---------- SOURCE RECORDS ----------
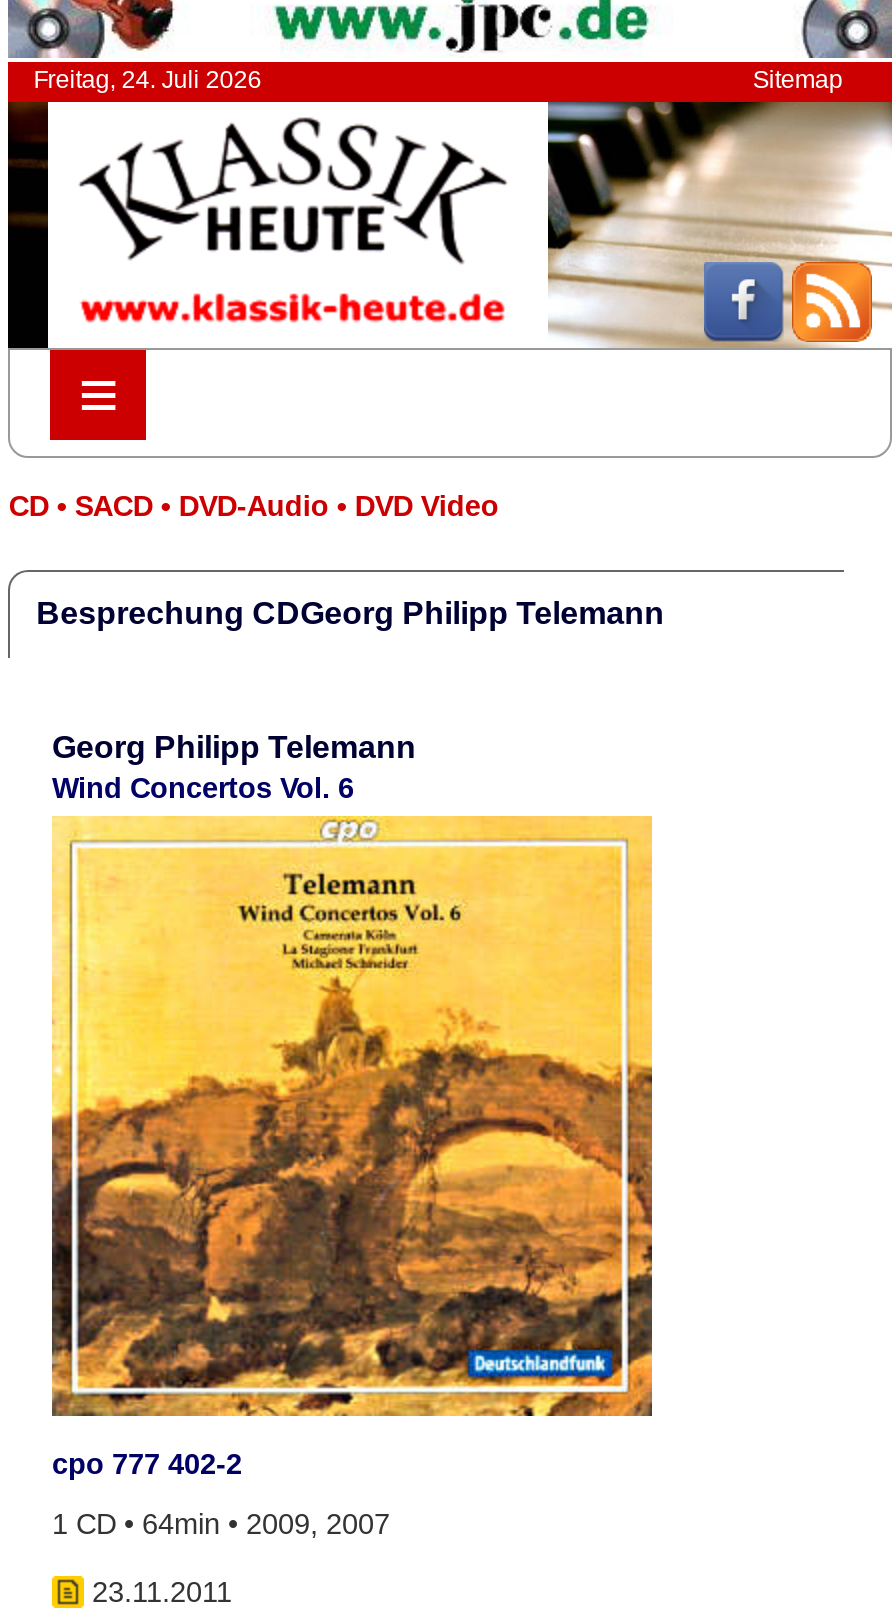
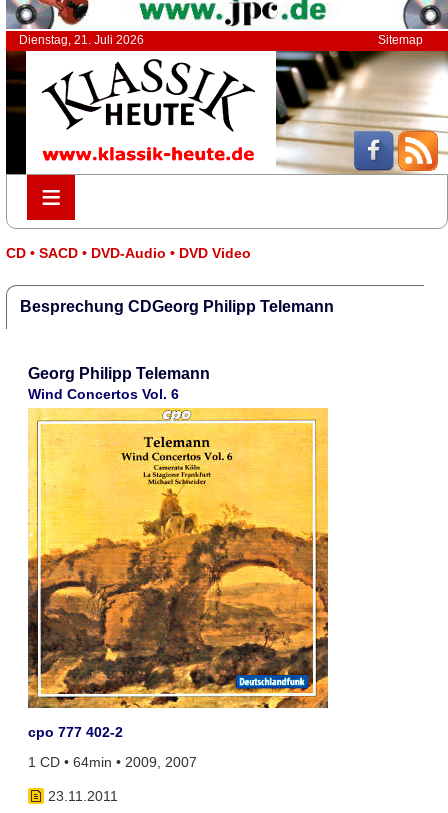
- Freitag, 24. Juli 2026
+ Dienstag, 21. Juli 2026
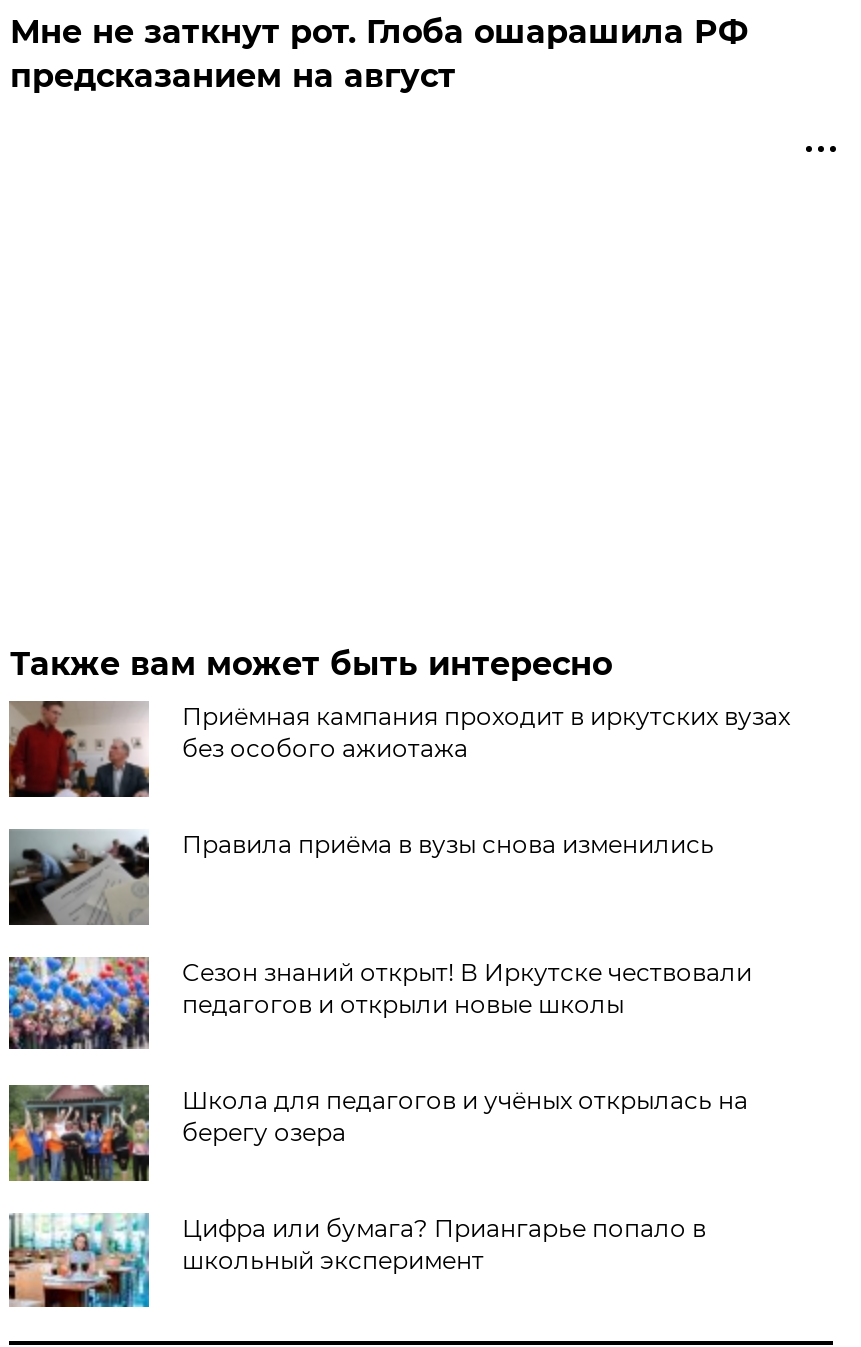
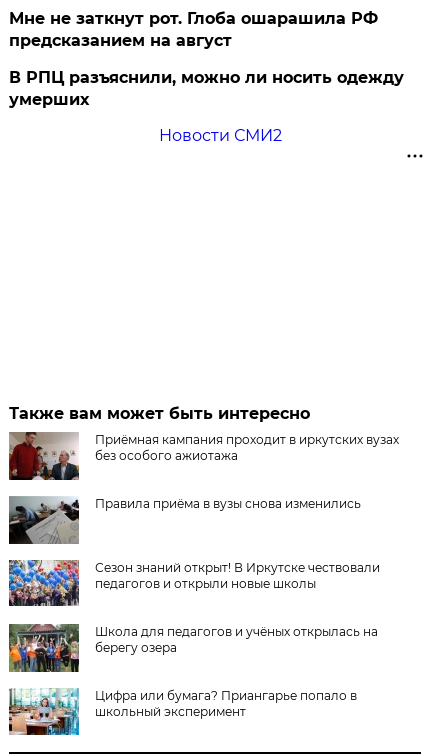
+ В РПЦ разъяснили, можно ли носить одежду
+ умерших
+ Новости СМИ2
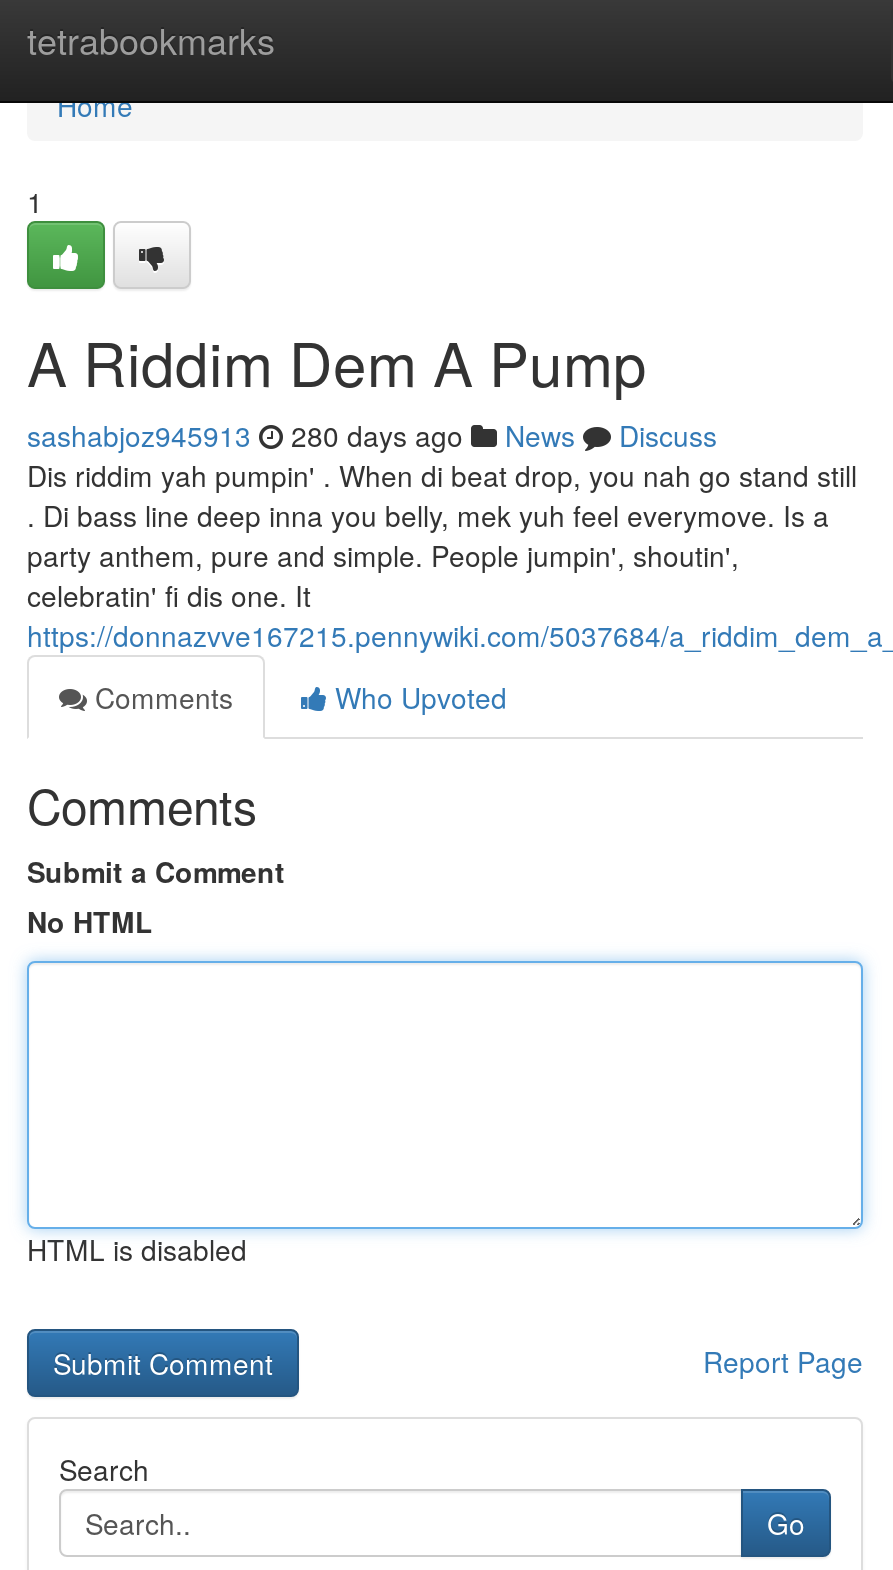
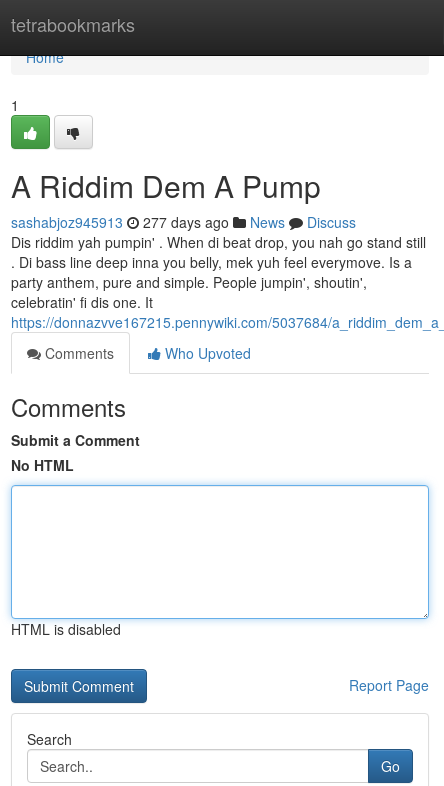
- sashabjoz945913 280 days ago News Discuss
+ sashabjoz945913 277 days ago News Discuss
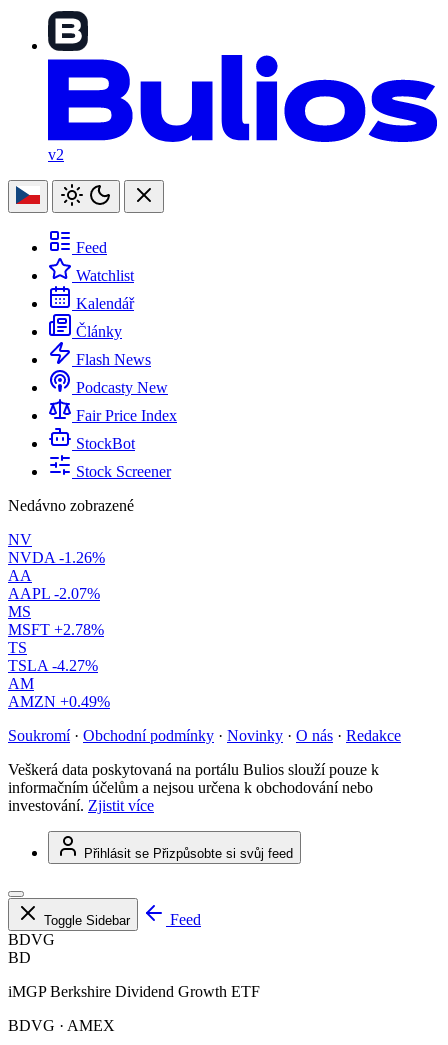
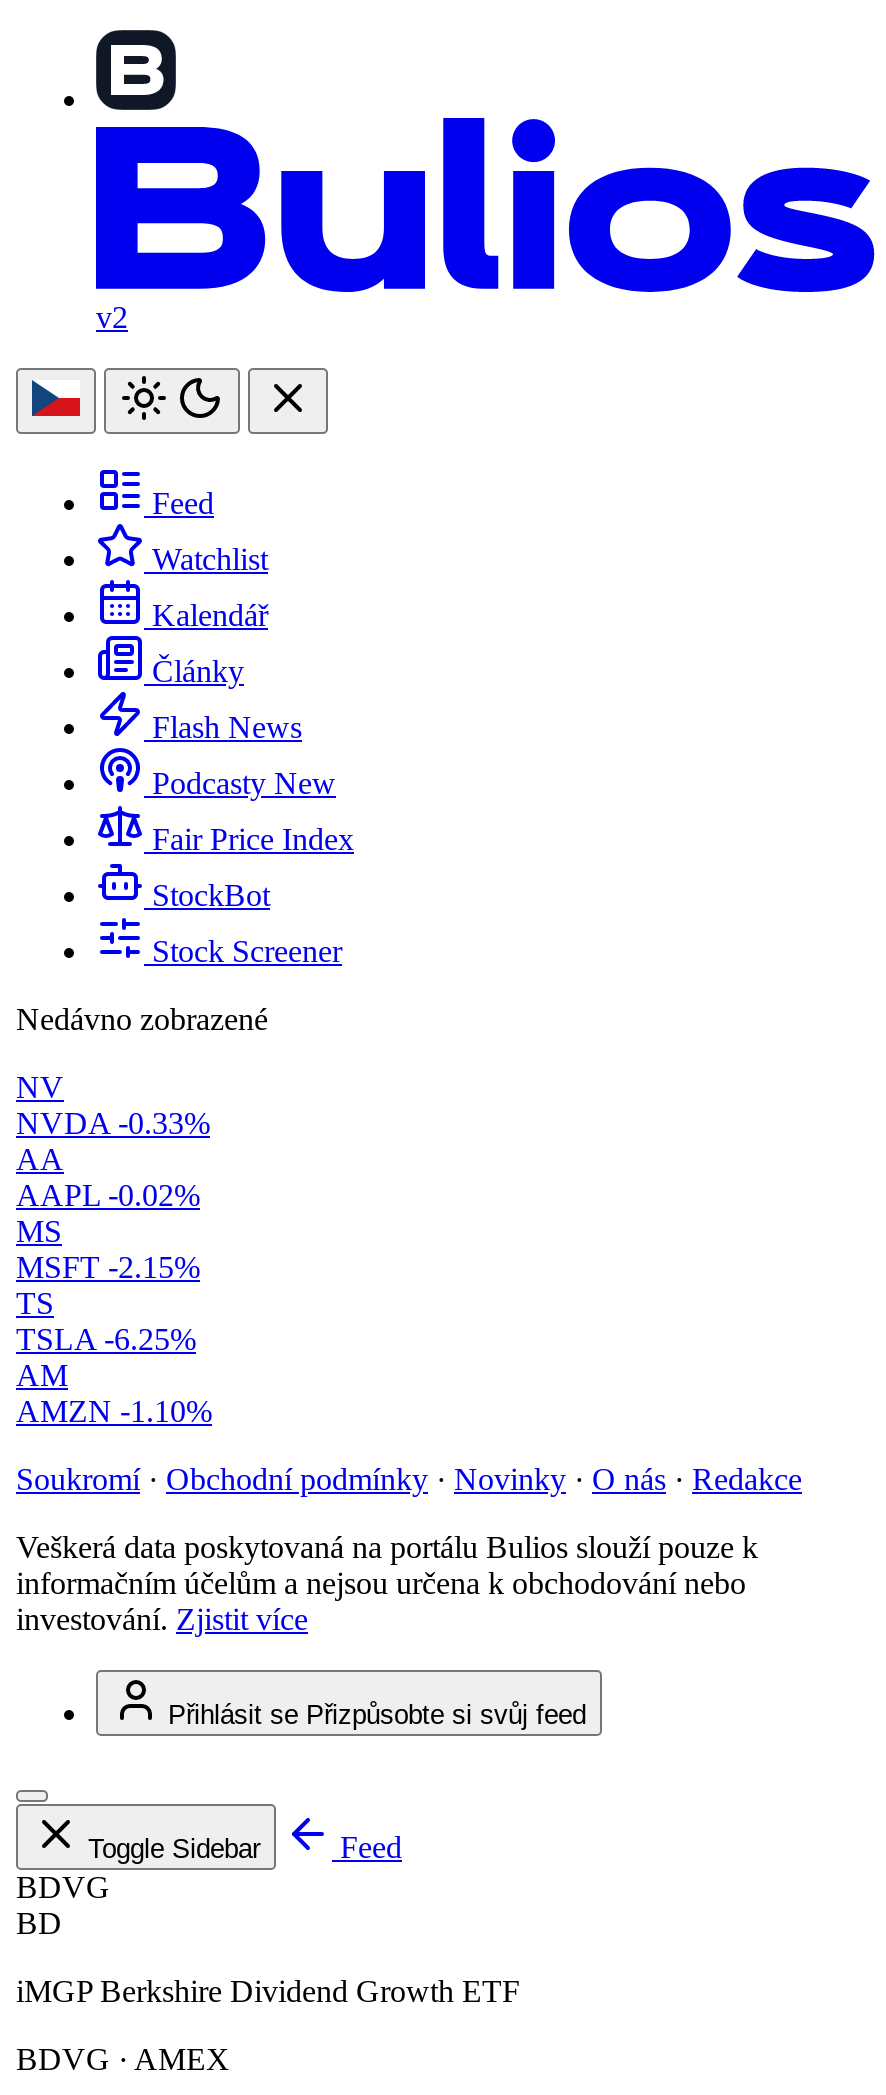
- NVDA -1.26%
+ NVDA -0.33%

- AAPL -2.07%
+ AAPL -0.02%

- MSFT +2.78%
+ MSFT -2.15%

- TSLA -4.27%
+ TSLA -6.25%

- AMZN +0.49%
+ AMZN -1.10%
----------
When you reproduce the data shown above, keep each line exact and omit every picture.

**ANSWER BOX:**
- Freitag, 24. Juli 2026
+ Dienstag, 21. Juli 2026
+ В РПЦ разъяснили, можно ли носить одежду
+ умерших
+ Новости СМИ2
- sashabjoz945913 280 days ago News Discuss
+ sashabjoz945913 277 days ago News Discuss
- NVDA -1.26%
+ NVDA -0.33%

- AAPL -2.07%
+ AAPL -0.02%

- MSFT +2.78%
+ MSFT -2.15%

- TSLA -4.27%
+ TSLA -6.25%

- AMZN +0.49%
+ AMZN -1.10%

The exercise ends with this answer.